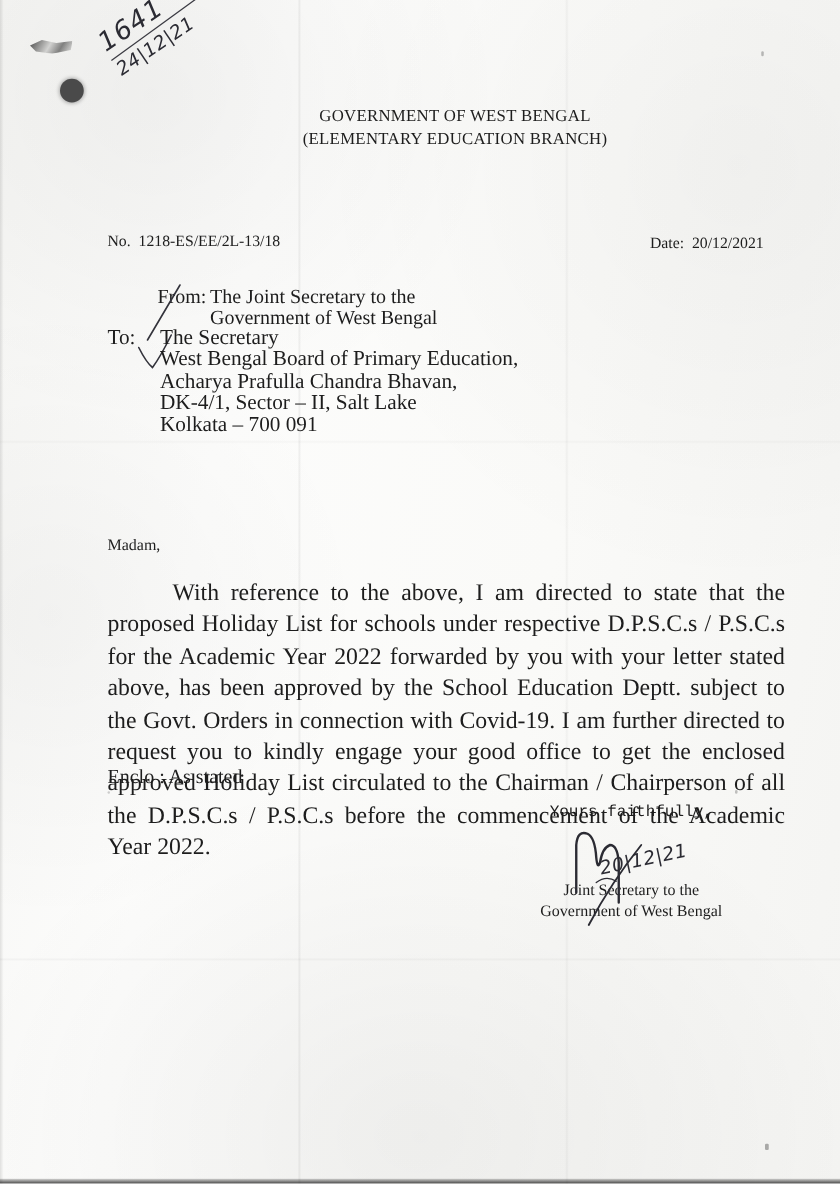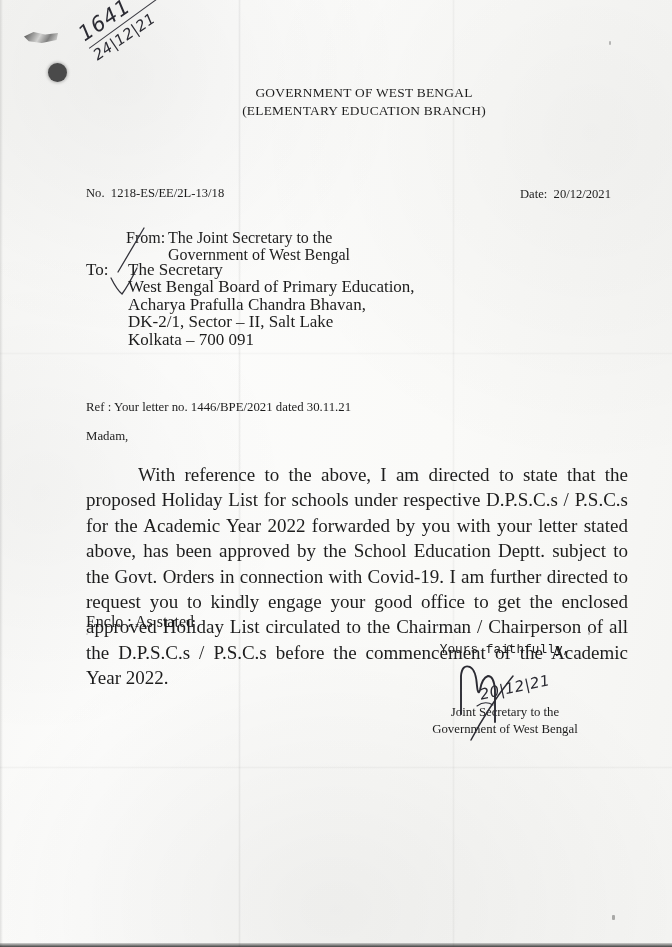--- a/index.html
+++ b/index.html
@@ -294,24 +294,23 @@
   </div>
 
   <div class="hw hw-checkstroke">
     <svg width="60" height="80" viewBox="0 0 60 80">
       <path d="M36 0 L10 44" stroke="#33333b" stroke-width="1.3" fill="none" stroke-linecap="round"></path>
       <path d="M3 50 Q9 62 14 66 Q20 58 29 40" stroke="#33333b" stroke-width="1.3" fill="none" stroke-linecap="round"></path>
     </svg>
   </div>
 
   <div class="to-block">
-    <span class="lbl">To:</span><span class="val"><span>The Secretary</span><br><span>West Bengal Board of Primary Education,</span><br><span>Acharya Prafulla Chandra Bhavan,</span><br><span>DK-2/1, Sector – II, Salt Lake</span><br><span>Kolkata – 700 091</span></span>
-  </div>
-
-  <div class="ref-line">Ref  : Your letter no. 1446/BPE/2021 dated 30.11.21</div>
+    <span class="lbl">To:</span><span class="val"><span>The Secretary</span><br><span>West Bengal Board of Primary Education,</span><br><span>Acharya Prafulla Chandra Bhavan,</span><br><span>DK-4/1, Sector – II, Salt Lake</span><br><span>Kolkata – 700 091</span></span>
+  </div>
+
   <div class="salutation">Madam,</div>
 
   <div class="body-text">With reference to the above, I am directed to state that the proposed Holiday List for schools under respective D.P.S.C.s / P.S.C.s for the Academic Year 2022 forwarded by you with your letter stated above, has been approved by the School Education Deptt. subject to the Govt. Orders in connection with Covid-19. I am further directed to request you to kindly engage your good office to get the enclosed approved Holiday List circulated to the Chairman / Chairperson of all the D.P.S.C.s / P.S.C.s before the commencement of the Academic Year 2022.</div>
 
   <div class="enclo">Enclo : As stated</div>
 
   <div class="sign-block">
     <div class="sign-yours">Yours faithfully,</div>
     <div class="sign-name">Joint Secretary to the</div>
     <div class="sign-name">Government of West Bengal</div>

___

The task: Output every entry verbatim but skip the pictures.

Task solution:
--- a/index.html
+++ b/index.html
@@ -294,24 +294,23 @@
   </div>
 
   <div class="hw hw-checkstroke">
     <svg width="60" height="80" viewBox="0 0 60 80">
       <path d="M36 0 L10 44" stroke="#33333b" stroke-width="1.3" fill="none" stroke-linecap="round"></path>
       <path d="M3 50 Q9 62 14 66 Q20 58 29 40" stroke="#33333b" stroke-width="1.3" fill="none" stroke-linecap="round"></path>
     </svg>
   </div>
 
   <div class="to-block">
-    <span class="lbl">To:</span><span class="val"><span>The Secretary</span><br><span>West Bengal Board of Primary Education,</span><br><span>Acharya Prafulla Chandra Bhavan,</span><br><span>DK-2/1, Sector – II, Salt Lake</span><br><span>Kolkata – 700 091</span></span>
-  </div>
-
-  <div class="ref-line">Ref  : Your letter no. 1446/BPE/2021 dated 30.11.21</div>
+    <span class="lbl">To:</span><span class="val"><span>The Secretary</span><br><span>West Bengal Board of Primary Education,</span><br><span>Acharya Prafulla Chandra Bhavan,</span><br><span>DK-4/1, Sector – II, Salt Lake</span><br><span>Kolkata – 700 091</span></span>
+  </div>
+
   <div class="salutation">Madam,</div>
 
   <div class="body-text">With reference to the above, I am directed to state that the proposed Holiday List for schools under respective D.P.S.C.s / P.S.C.s for the Academic Year 2022 forwarded by you with your letter stated above, has been approved by the School Education Deptt. subject to the Govt. Orders in connection with Covid-19. I am further directed to request you to kindly engage your good office to get the enclosed approved Holiday List circulated to the Chairman / Chairperson of all the D.P.S.C.s / P.S.C.s before the commencement of the Academic Year 2022.</div>
 
   <div class="enclo">Enclo : As stated</div>
 
   <div class="sign-block">
     <div class="sign-yours">Yours faithfully,</div>
     <div class="sign-name">Joint Secretary to the</div>
     <div class="sign-name">Government of West Bengal</div>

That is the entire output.